What you will do — Please reproduce the data below exactly, from the first line through the line containing "total: 896.51 -> 747.55", and leave every later line out.

Difference listings
- - - - - - -

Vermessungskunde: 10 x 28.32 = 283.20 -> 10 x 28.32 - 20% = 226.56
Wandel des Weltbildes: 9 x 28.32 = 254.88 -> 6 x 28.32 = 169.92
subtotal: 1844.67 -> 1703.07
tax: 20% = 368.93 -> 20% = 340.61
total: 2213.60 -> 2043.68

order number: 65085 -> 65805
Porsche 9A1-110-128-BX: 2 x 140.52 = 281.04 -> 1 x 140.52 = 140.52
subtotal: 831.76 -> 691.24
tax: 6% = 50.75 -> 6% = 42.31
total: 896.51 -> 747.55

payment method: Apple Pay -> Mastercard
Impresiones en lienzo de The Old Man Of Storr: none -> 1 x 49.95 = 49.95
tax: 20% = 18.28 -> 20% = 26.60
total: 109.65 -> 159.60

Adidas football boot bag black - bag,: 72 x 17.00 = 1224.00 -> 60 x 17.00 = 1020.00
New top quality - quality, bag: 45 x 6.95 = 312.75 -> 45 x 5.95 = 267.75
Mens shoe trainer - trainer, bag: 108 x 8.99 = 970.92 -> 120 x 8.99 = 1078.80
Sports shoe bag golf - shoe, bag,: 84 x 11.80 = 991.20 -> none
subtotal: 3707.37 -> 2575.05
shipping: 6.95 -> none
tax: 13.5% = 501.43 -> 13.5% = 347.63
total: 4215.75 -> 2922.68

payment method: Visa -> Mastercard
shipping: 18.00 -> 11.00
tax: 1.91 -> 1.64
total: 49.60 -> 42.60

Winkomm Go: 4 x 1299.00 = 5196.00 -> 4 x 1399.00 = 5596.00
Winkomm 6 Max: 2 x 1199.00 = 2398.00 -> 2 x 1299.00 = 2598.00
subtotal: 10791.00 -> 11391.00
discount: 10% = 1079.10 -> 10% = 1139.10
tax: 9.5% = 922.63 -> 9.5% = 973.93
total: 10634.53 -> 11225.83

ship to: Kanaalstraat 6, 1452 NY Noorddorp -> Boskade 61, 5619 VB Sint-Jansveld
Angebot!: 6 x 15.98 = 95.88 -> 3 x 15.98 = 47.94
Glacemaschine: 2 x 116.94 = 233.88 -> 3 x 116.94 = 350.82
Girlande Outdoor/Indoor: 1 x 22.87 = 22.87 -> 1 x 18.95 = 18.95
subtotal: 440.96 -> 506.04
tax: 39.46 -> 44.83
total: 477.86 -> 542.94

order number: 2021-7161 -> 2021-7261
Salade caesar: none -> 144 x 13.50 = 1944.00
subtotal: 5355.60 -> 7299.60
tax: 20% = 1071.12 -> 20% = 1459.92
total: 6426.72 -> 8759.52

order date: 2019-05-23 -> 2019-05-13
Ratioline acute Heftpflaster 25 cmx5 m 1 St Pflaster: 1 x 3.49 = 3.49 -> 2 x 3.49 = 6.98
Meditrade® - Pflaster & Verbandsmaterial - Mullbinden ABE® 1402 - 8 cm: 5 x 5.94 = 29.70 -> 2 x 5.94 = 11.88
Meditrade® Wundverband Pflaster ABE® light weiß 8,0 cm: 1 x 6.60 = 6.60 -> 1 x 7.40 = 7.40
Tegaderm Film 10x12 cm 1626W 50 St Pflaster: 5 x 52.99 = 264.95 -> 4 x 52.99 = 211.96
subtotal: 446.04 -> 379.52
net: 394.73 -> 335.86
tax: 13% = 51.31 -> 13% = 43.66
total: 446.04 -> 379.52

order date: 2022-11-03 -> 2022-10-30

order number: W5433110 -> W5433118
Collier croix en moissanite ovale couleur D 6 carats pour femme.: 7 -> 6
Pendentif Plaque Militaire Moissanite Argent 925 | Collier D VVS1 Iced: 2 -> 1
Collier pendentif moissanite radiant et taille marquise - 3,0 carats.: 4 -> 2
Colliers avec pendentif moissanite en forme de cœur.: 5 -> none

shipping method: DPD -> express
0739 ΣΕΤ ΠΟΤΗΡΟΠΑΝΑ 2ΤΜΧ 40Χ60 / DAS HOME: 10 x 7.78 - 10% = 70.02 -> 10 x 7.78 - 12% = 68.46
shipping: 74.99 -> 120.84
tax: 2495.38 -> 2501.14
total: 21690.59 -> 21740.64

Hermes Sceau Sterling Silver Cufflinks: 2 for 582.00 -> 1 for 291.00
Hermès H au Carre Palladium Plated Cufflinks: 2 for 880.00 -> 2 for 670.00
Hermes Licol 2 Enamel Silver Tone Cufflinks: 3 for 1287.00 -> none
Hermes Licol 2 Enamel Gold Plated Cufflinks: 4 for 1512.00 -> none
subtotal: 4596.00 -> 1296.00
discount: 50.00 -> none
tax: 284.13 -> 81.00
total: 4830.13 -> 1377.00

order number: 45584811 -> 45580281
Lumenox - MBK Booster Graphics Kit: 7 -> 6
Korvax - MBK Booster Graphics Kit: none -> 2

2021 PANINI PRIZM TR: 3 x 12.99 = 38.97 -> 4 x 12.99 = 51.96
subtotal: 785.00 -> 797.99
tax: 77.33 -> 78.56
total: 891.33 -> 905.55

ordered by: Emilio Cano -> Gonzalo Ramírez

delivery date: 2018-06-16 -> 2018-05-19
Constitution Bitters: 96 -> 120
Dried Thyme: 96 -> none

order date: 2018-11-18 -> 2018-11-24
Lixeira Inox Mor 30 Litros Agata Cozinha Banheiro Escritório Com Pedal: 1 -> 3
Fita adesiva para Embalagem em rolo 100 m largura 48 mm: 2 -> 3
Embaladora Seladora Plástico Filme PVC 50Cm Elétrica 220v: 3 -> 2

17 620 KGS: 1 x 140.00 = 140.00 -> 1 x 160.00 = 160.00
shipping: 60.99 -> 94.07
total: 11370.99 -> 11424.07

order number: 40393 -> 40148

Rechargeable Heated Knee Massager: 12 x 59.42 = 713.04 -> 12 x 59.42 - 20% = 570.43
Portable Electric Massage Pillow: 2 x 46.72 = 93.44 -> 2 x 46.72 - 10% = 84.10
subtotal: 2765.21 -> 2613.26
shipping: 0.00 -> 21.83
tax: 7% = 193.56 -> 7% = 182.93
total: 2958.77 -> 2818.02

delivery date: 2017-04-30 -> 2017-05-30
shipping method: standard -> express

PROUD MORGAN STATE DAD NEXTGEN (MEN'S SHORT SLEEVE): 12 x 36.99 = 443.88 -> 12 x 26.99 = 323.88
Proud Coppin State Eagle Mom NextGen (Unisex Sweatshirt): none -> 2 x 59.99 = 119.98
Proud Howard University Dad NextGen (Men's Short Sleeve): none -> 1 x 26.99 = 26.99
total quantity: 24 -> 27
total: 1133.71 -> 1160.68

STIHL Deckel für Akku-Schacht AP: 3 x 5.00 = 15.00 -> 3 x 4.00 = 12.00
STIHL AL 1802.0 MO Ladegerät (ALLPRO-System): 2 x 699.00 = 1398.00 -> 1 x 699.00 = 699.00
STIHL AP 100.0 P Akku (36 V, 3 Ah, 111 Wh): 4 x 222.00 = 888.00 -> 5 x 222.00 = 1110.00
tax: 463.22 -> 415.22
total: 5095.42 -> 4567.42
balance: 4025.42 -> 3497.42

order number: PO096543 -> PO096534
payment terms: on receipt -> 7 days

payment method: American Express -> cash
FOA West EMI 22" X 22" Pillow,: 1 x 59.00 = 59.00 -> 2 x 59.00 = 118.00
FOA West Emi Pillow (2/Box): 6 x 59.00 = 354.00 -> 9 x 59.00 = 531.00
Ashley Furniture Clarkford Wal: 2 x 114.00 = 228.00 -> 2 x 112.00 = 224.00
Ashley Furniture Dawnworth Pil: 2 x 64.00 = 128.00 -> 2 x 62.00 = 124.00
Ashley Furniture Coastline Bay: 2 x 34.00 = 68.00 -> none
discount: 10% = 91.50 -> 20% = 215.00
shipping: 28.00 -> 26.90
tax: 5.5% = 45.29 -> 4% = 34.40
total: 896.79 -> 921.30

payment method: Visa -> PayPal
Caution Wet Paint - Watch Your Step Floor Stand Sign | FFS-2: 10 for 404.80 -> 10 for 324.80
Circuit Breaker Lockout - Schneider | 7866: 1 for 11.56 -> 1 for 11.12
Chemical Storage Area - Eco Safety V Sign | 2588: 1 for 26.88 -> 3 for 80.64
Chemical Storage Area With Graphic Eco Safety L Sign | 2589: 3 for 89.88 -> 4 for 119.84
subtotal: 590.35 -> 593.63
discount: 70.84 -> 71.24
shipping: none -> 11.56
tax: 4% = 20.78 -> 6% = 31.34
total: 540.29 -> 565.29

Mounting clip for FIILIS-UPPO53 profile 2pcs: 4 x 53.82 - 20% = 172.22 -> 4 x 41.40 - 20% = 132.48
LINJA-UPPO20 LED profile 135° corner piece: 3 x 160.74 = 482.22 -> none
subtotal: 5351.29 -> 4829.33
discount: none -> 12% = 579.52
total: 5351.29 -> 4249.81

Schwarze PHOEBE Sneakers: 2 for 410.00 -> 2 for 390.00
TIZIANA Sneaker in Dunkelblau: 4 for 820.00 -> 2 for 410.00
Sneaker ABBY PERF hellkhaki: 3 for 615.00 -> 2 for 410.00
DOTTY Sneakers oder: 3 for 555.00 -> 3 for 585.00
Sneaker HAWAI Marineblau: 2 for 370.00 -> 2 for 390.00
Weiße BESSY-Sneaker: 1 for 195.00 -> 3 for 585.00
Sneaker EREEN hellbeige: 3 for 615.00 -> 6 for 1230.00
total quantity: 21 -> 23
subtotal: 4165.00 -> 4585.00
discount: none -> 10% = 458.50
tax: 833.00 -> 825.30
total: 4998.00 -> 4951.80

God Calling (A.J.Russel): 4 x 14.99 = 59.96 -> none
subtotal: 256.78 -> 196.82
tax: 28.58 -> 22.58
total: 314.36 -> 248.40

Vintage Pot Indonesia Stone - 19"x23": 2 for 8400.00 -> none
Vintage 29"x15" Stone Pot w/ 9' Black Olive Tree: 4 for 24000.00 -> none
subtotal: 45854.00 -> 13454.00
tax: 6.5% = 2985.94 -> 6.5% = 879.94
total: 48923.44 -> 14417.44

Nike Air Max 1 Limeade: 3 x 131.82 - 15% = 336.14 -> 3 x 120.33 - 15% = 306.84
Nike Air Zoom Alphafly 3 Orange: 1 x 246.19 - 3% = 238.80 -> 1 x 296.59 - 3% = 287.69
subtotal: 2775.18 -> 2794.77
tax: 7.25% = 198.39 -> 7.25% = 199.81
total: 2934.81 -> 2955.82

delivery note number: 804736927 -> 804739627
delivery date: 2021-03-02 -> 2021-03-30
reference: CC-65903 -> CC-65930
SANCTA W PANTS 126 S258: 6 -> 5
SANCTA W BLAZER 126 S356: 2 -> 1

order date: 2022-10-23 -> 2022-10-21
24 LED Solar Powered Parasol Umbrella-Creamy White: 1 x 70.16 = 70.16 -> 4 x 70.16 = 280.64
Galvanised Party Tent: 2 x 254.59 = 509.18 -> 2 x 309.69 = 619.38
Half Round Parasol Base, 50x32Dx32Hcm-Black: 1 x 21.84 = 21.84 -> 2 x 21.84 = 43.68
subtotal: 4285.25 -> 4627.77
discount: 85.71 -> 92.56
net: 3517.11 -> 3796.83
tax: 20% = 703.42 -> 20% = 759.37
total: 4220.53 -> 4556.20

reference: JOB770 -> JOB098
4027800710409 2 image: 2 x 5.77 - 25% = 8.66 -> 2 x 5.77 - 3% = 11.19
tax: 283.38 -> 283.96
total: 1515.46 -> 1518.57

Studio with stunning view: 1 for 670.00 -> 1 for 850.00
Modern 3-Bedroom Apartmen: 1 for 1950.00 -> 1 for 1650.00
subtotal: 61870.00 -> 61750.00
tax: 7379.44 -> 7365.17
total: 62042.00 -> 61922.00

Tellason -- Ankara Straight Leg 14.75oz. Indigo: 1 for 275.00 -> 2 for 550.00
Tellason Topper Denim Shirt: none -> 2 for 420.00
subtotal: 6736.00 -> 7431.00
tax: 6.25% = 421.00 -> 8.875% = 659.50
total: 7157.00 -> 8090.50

- - - - - - -

Result for this exercise —
Vermessungskunde: 10 x 28.32 = 283.20 -> 10 x 28.32 - 20% = 226.56
Wandel des Weltbildes: 9 x 28.32 = 254.88 -> 6 x 28.32 = 169.92
subtotal: 1844.67 -> 1703.07
tax: 20% = 368.93 -> 20% = 340.61
total: 2213.60 -> 2043.68

order number: 65085 -> 65805
Porsche 9A1-110-128-BX: 2 x 140.52 = 281.04 -> 1 x 140.52 = 140.52
subtotal: 831.76 -> 691.24
tax: 6% = 50.75 -> 6% = 42.31
total: 896.51 -> 747.55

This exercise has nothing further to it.